Soft luggage for sure, hands down. Tried and tested soft luggage all the way. Soft luggage on hard rails. People often ask me where I carry my laptop, I carry my laptop in my backpack because I like to keep it with me all the time and cameras in my tank bag. I’m on my third camera and laptop, recommendation from me is the MacBook Air, it’s done two and a half, three years on the road with me and never failed. It’s had a new battery once and that’s it.
Taking too much, hands down, just taking too much. I don’t care what I look like now, I don’t care if I’ve got a dirty t-shirt or dirty jeans. I don’t care if I’m sat at a restaurant with people with shirts and ties and I’m in a dirty t-shit. Everything now about my appearance and materialist stuff has gone out the window. I’m enjoying my life, I’m having a great time, if people don’t like how I look then tough shit [laughs]. I’ve changed, I was never like that so the trip has changed me in that respect. I still like to look nice if I go out and I’ve got a clean t-shirt but I don’t worry about it if I haven’t.
What would you call the essentials on any long adventure on two wheels?

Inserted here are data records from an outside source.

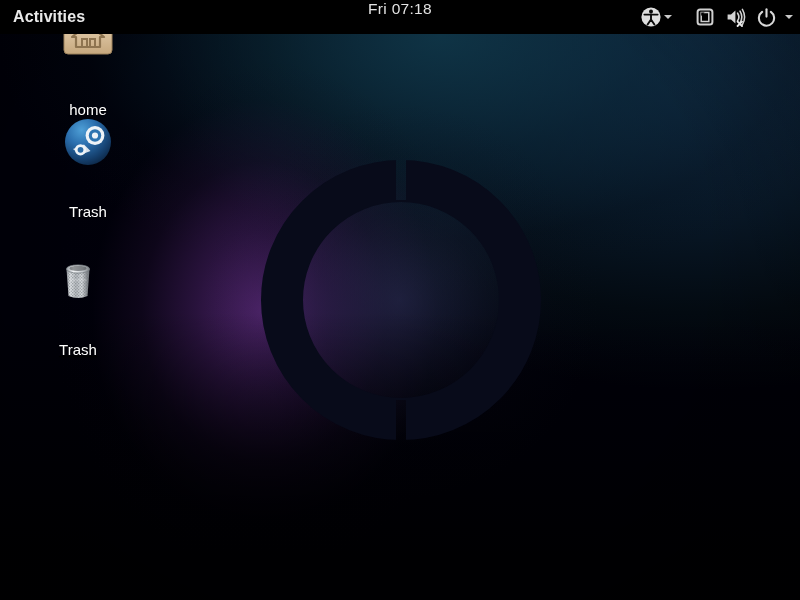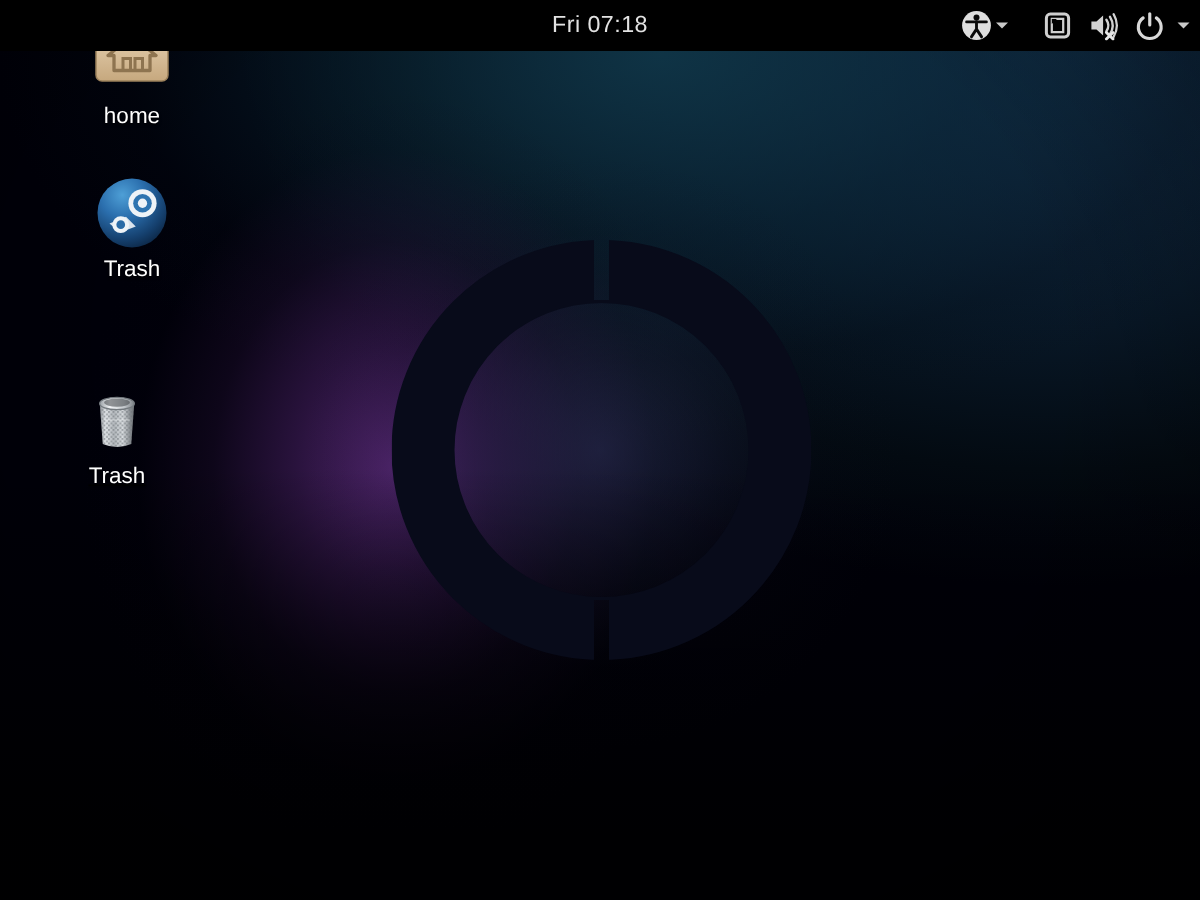--- a/index.html
+++ b/index.html
@@ -70,21 +70,21 @@
     z-index:40;
     font-size:14.5px;
   }
   #activities {
     color:#e9e9e9; font-size:16px; font-weight:700;
     padding:0 13px; line-height:34px; letter-spacing:.1px;
     cursor:pointer;
   }
   #clock-area {
     position:absolute; left:0; right:0; top:0; height:34px;
-    display:flex; align-items:center; justify-content:center;
+    display:flex; justify-content:center;
     pointer-events:none;
   }
   #clock {
     color:#e2e2e2; font-size:15.5px; font-weight:400;
     pointer-events:auto; cursor:pointer; letter-spacing:.3px;
   }
   #tray {
     position:absolute; right:6px; top:0; height:34px;
     display:flex; align-items:center; gap:0;
   }
@@ -102,21 +102,21 @@
     border-left:4.5px solid transparent;
     border-right:4.5px solid transparent;
     border-top:4.5px solid #c9c9c9;
   }
   .tray-gap { width:17px; height:34px; }
 
   
   .dicon {
     position:absolute; width:108px;
     display:flex; flex-direction:column; align-items:center;
-    cursor:pointer; user-select:none;
+    cursor:pointer; user-select:none;gap:32px;
   }
   .dicon .glyph { height:48px; display:flex; align-items:flex-end; justify-content:center; }
   .dicon .glyph svg { display:block; }
   .dicon .cap {
     margin-top:5px; color:#ffffff; font-size:15px; line-height:17px;
     text-align:center; text-shadow:0 1px 2px rgba(0,0,0,.9);
     white-space:nowrap;
   }
   #icon-home  { left:34px; top:30px; }
   #icon-home .glyph { height:34px; overflow:hidden; align-items:flex-end; }
@@ -221,20 +221,21 @@
         <ellipse cx="24" cy="13" rx="11.6" ry="4.1" fill="url(#tRim)" stroke="#747a7f" stroke-width="0.8"></ellipse>
         <ellipse cx="24" cy="12.4" rx="8.6" ry="2.7" fill="#3f4347" opacity="0.55"></ellipse>
         <path d="M15.5 24 L32.5 24" stroke="#e9ecee" stroke-width="0.9" opacity="0.5"></path>
       </svg>
     </span>
     <span class="cap">Trash</span>
   </div>
 
   <div id="top-panel">
 
+    <div id="activities">Activities</div>
 
     <div id="clock-area">
       <div id="clock">Fri 07:18</div>
     </div>
 
     <div id="tray">
 
       <div class="tray-btn">
         <svg width="22" height="22" viewBox="0 0 22 22">
           <circle cx="11" cy="11" r="9.6" fill="#dedede"></circle>

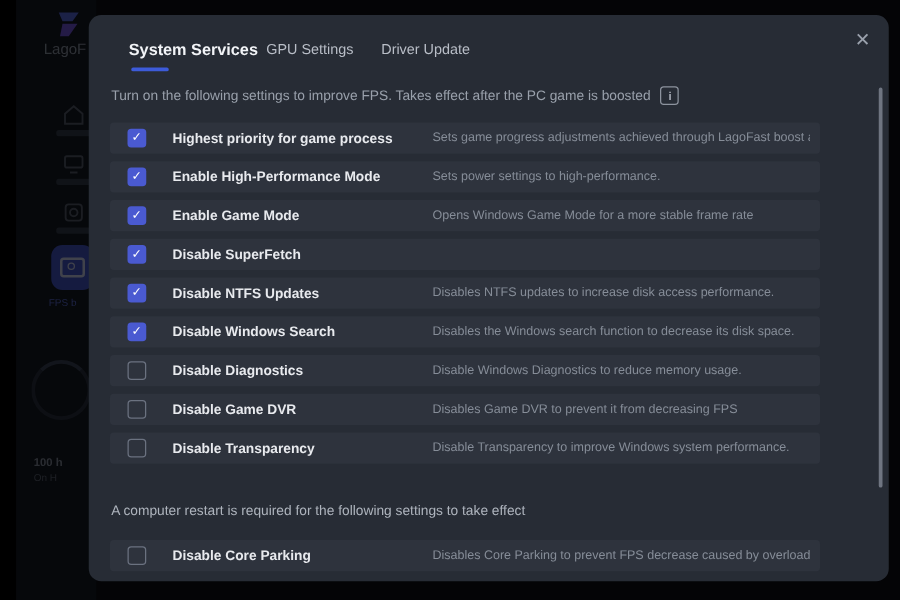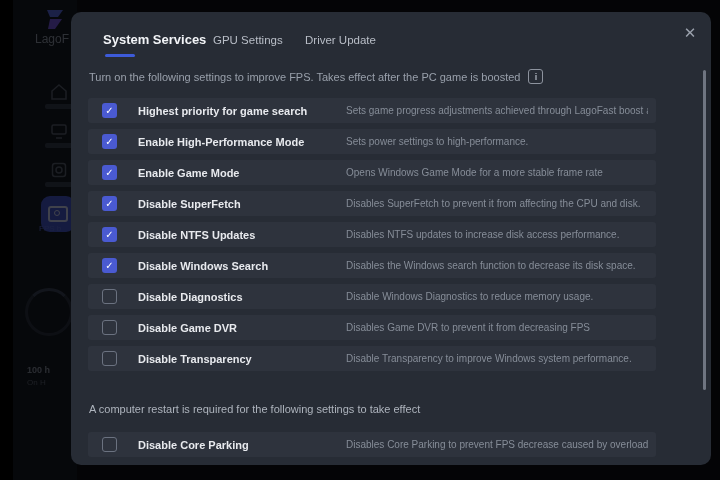--- a/index.html
+++ b/index.html
@@ -12,21 +12,21 @@
   .logo{position:absolute;left:28px;top:8px;width:28px;height:24px;}
   .brand{position:absolute;left:22px;top:32px;width:40px;font-size:12px;color:#9aa2b0;
          white-space:nowrap;overflow:hidden;}
   .navicon{position:absolute;left:36px;width:20px;height:20px;color:#59606e;}
   .navlabel{position:absolute;left:32px;width:28px;height:5px;border-radius:2px;background:#323947;}
   .fpsbtn{position:absolute;left:28px;top:196px;width:34px;height:36px;border-radius:9px;
           background:#4558d8;display:flex;align-items:center;justify-content:center;}
   .fpsbtn .cam{width:16px;height:12px;border:2px solid #dfe3ff;border-radius:3px;position:relative;}
   .fpsbtn .cam::after{content:"";position:absolute;left:4px;top:2px;width:4px;height:4px;
           border:1.5px solid #dfe3ff;border-radius:50%;}
-  .fpslabel{position:absolute;left:26px;top:224px;font-size:8px;color:#5b6ee2;white-space:nowrap;}
+  .fpslabel{position:absolute;left:26px;top:238px;font-size:8px;color:#5b6ee2;white-space:nowrap;}
   .gauge{position:absolute;left:12px;top:288px;width:42px;height:42px;border-radius:50%;
          border:3px solid #262c38;border-top-color:#3a4254;}
   .gaugeval{position:absolute;left:14px;top:365px;font-size:9px;font-weight:bold;color:#8d94a2;white-space:nowrap;}
   .gaugecap{position:absolute;left:14px;top:378px;font-size:8px;color:#5d6472;white-space:nowrap;}
   .bgclose{position:absolute;left:678px;top:18px;font-size:15px;color:#3b4049;z-index:2;}
   .overlay{position:absolute;inset:0;background:rgba(0,0,0,.5);z-index:5;}
 
   
   .modal{position:absolute;left:58px;top:12px;width:604px;height:453px;background:#272c35;
          border-radius:10px;z-index:10;overflow:hidden;padding-left:36px;}
@@ -116,21 +116,21 @@
     <div class="subtitle">
       <span>Turn on the following settings to improve FPS. Takes effect after the PC game is boosted</span>
       <span class="info">i</span>
     </div>
 
     <div class="list">
   <div class="row">
     <span class="cb checked">
       <span class="check">✓</span>
     </span>
-    <span class="lbl">Highest priority for game search</span>
+    <span class="lbl">Highest priority for game process</span>
     <span class="desc">Sets game progress adjustments achieved through LagoFast boost as the hi...</span>
   </div>
 
   <div class="row">
     <span class="cb checked">
       <span class="check">✓</span>
     </span>
     <span class="lbl">Enable High-Performance Mode</span>
     <span class="desc">Sets power settings to high-performance.</span>
   </div>
@@ -141,21 +141,20 @@
     </span>
     <span class="lbl">Enable Game Mode</span>
     <span class="desc">Opens Windows Game Mode for a more stable frame rate</span>
   </div>
 
   <div class="row">
     <span class="cb checked">
       <span class="check">✓</span>
     </span>
     <span class="lbl">Disable SuperFetch</span>
-    <span class="desc">Disables SuperFetch to prevent it from affecting the CPU and disk.</span>
   </div>
 
   <div class="row">
     <span class="cb checked">
       <span class="check">✓</span>
     </span>
     <span class="lbl">Disable NTFS Updates</span>
     <span class="desc">Disables NTFS updates to increase disk access performance.</span>
   </div>
 

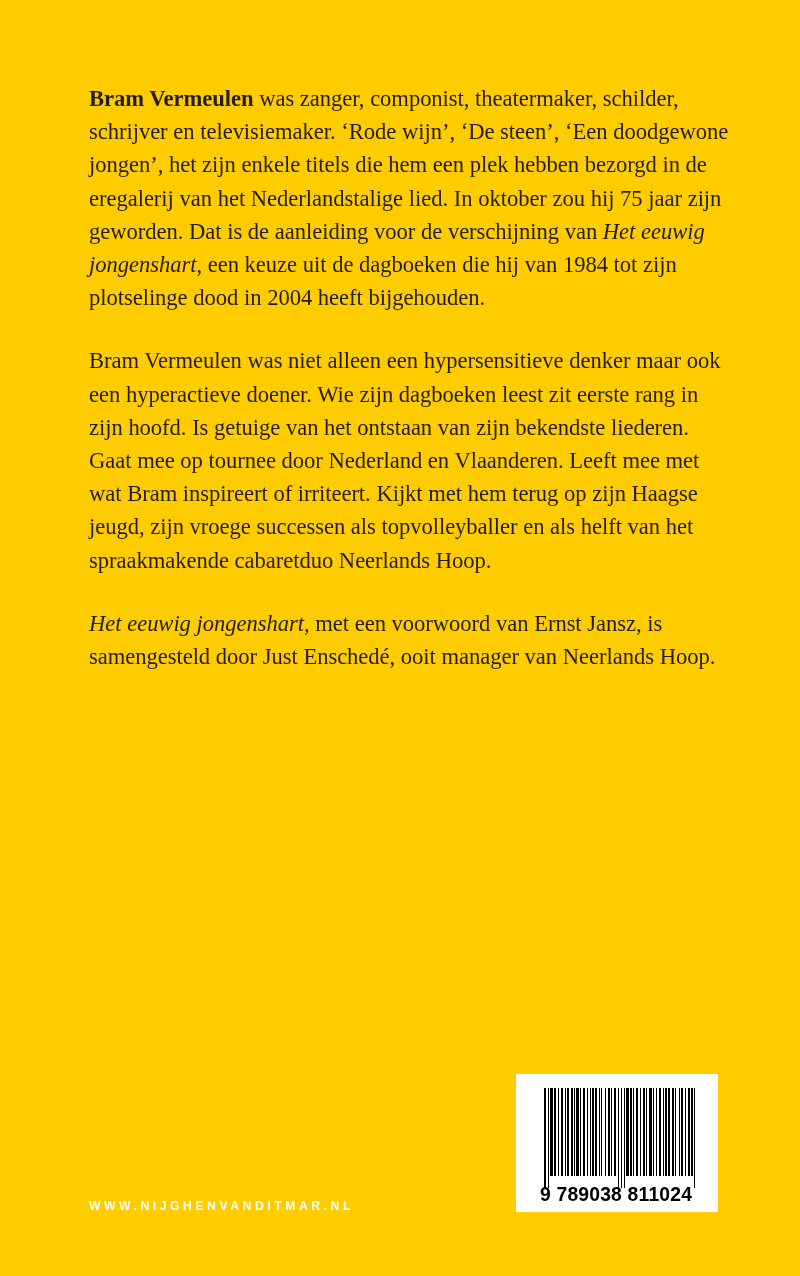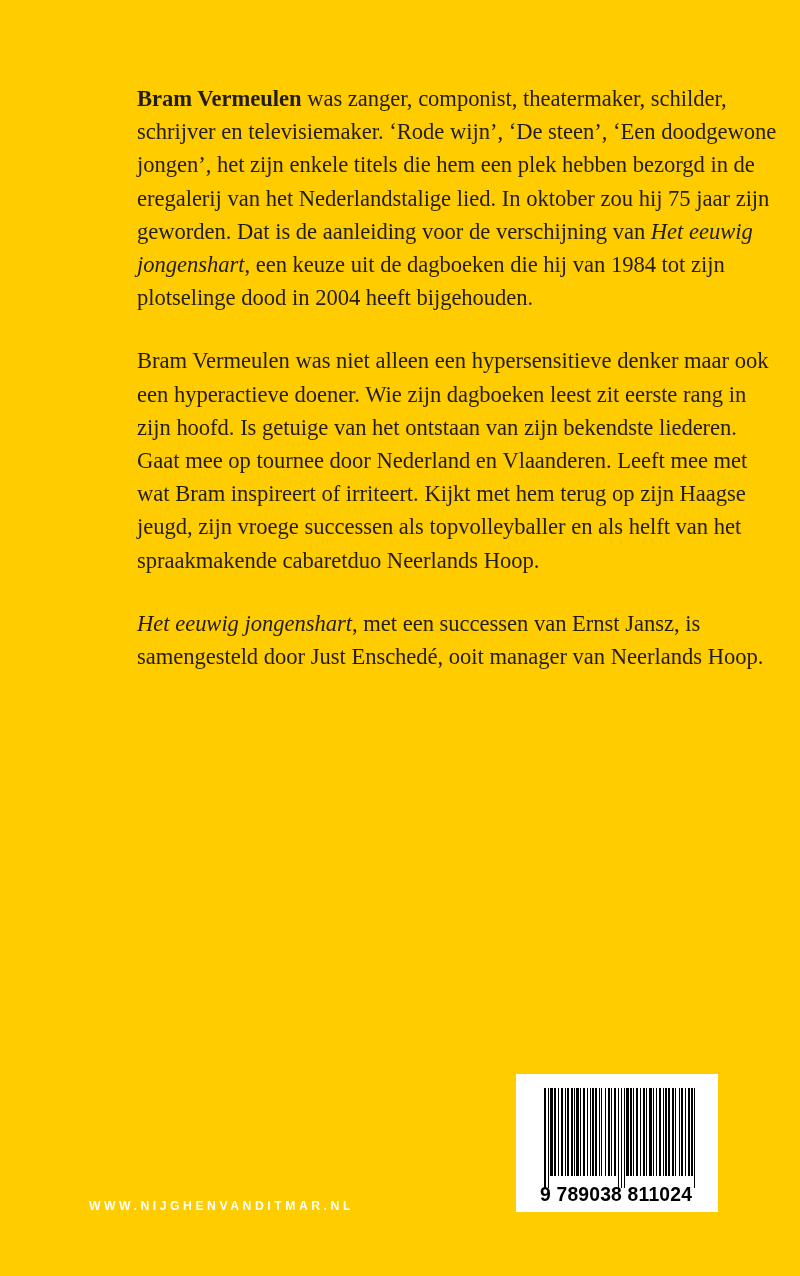--- a/index.html
+++ b/index.html
@@ -20,21 +20,20 @@
     position: absolute;
     inset: 0;
     background: #ffcc00;
   }
 
   .blurb {
     position: absolute;
     left: 89px;
     top: 82px;
     width: 645px;
-    margin-left: 48px;
   }
 
   .blurb p {
     margin: 0 0 30px 0;
     font-size: 22.6px;
     line-height: 33.2px;
     color: #231d16;
     letter-spacing: -0.05px;
     word-spacing: 0.1px;
   }
@@ -100,21 +99,21 @@
   }
 </style>
 </head>
 <body>
 
 <div class="cover">
 
   <div class="blurb">
       <p><b>Bram Vermeulen</b><span> was zanger, componist, theatermaker, schilder, schrijver en televisiemaker. ‘Rode wijn’, ‘De steen’, ‘Een doodgewone jongen’, het zijn enkele titels die hem een plek hebben bezorgd in de eregalerij van het Nederlandstalige lied. In oktober zou hij 75 jaar zijn geworden. Dat is de aanleiding voor de verschijning van </span><i>Het eeuwig jongenshart</i><span>, een keuze uit de dagboeken die hij van 1984 tot zijn plotselinge dood in 2004 heeft bijgehouden.</span></p>
       <p><span>Bram Vermeulen was niet alleen een hypersensitieve denker maar ook een hyperactieve doener. Wie zijn dagboeken leest zit eerste rang in zijn hoofd. Is getuige van het ontstaan van zijn bekendste liederen. Gaat mee op tournee door Nederland en Vlaanderen. Leeft mee met wat Bram inspireert of irriteert. Kijkt met hem terug op zijn Haagse jeugd, zijn vroege successen als topvolleyballer en als helft van het spraakmakende cabaretduo Neerlands Hoop.</span></p>
-      <p><i>Het eeuwig jongenshart</i><span>, met een successen van Ernst Jansz, is samengesteld door Just Enschedé, ooit manager van Neerlands Hoop.</span></p>
+      <p><i>Het eeuwig jongenshart</i><span>, met een voorwoord van Ernst Jansz, is samengesteld door Just Enschedé, ooit manager van Neerlands Hoop.</span></p>
     </div>
 
   <div class="site-url">WWW.NIJGHENVANDITMAR.NL</div>
 
   <div class="barcode-box">
     <div class="barcode-bars">
         <span class="bar guard" style="width: 2px;"></span>
         <span class="gap" style="width: 2px;"></span>
         <span class="bar guard" style="width: 1px;"></span>
         <span class="gap" style="width: 1px;"></span>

Essentials… A GPS. It’s not actually essential but it can make your life a lot easier having a GPS with good maps on it, like open street maps is a good choice. Definitely there’s other ways of doing it like paper maps and stuff, but it just makes it so much more difficult. It’s just a love my GPS, it’s easy to use. I think also having the right tools to be able to do things on the bike. So you HAVE to be able to fix a puncture yourself. If you can’t do that you can easily kiss goodbye a day or two if you get a puncture in a remote place so you’ve got to be able to do simple things like that on your own. And, know your bike well. A bit of advice I’d give to everybody is every time anything needs doing to your bike, do it yourself. If you don’t know how, research it. Research it on the internet, use the manuals but do everything at home yourself, don’t take it to a dealer. Because if you do that you get to know your bike and when you have a problem with it you can fix it. That’s really important, I do everything myself and its now second nature working on the bike.